PhD Dissertation · University of Illinois Chicago · 2026

Towards Autonomous
Robot-Assisted Surgery

Teaching a surgical robot to see, understand, and assist — working toward automating one of the world's most common operations: removing the gallbladder.

Live system: the robot grasps the gallbladder, stretches the tissue, and follows the cut line on its own.

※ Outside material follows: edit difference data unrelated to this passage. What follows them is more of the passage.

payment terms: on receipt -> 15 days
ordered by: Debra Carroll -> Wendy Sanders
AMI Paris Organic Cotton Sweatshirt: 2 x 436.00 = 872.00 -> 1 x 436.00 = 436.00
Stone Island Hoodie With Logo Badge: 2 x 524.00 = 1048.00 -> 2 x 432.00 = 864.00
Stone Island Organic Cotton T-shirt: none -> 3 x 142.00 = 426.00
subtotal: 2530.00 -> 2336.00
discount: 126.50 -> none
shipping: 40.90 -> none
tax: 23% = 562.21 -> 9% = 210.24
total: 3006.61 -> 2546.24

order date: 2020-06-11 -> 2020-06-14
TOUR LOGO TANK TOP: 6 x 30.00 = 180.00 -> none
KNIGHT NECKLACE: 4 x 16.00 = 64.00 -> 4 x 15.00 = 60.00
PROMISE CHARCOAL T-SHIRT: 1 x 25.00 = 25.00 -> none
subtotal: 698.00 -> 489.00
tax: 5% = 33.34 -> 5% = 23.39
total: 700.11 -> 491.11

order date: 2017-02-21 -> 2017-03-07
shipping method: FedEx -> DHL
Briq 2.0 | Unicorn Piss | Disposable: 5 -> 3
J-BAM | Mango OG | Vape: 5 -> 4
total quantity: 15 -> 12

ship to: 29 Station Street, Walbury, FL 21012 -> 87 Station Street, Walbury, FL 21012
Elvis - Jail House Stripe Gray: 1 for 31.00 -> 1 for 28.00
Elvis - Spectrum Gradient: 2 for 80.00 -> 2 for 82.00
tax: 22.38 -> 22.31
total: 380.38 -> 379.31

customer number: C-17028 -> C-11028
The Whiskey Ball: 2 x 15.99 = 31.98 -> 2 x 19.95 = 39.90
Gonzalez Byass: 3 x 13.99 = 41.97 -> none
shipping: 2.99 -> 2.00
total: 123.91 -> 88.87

0Annotated stereo frames in the dataset
0Surgeons recorded, with documented skill levels
0Faster autonomous dissection (v2 vs. v1)
0Boundary-tracking error (sub-millimeter)
0Instrument tip error from images alone
0Open-source repositories to build on

The big idea, in plain language

What is this research about?

No medical or robotics background needed. Here is the whole story in four short ideas.

01

Surgeons already use robots

In modern operating rooms, a surgeon often sits at a console and controls thin robotic arms that reach inside the body through tiny incisions — a bit like a very precise video game with real instruments. The most widely used system is the da Vinci surgical robot.

02

The robot still does nothing on its own

Today the robot only moves when the surgeon moves. My question: can it begin to handle parts of an operation by itself — safely, and guided only by what its camera sees inside the body?

03

Gallbladder removal is the perfect first step

A cholecystectomy (removing the small organ that stores bile) is one of the most common operations in the world, and its steps are highly standardized. That predictability makes it an ideal, lower-risk target to start automating.

04

So I gave the robot eyes and a baseline brain

I built the data, the perception, and the control needed for the robot to see the anatomy, decide where to separate tissue, and move precisely — then released everything openly so others can reproduce it and push further.

The da Vinci surgical system: a surgeon seated at the console on the left, the patient-side cart with four robotic arms over a draped patient in the center, and the vision tower with a 3D display on the right.
Meet the da Vinci system at the heart of this work. The surgeon operates from a console (left); the patient-side cart holds the robotic arms and the stereo endoscope that reach inside the body (center); and the vision tower processes and shows the 3D view (right). My research adds perception and autonomy on top of this platform.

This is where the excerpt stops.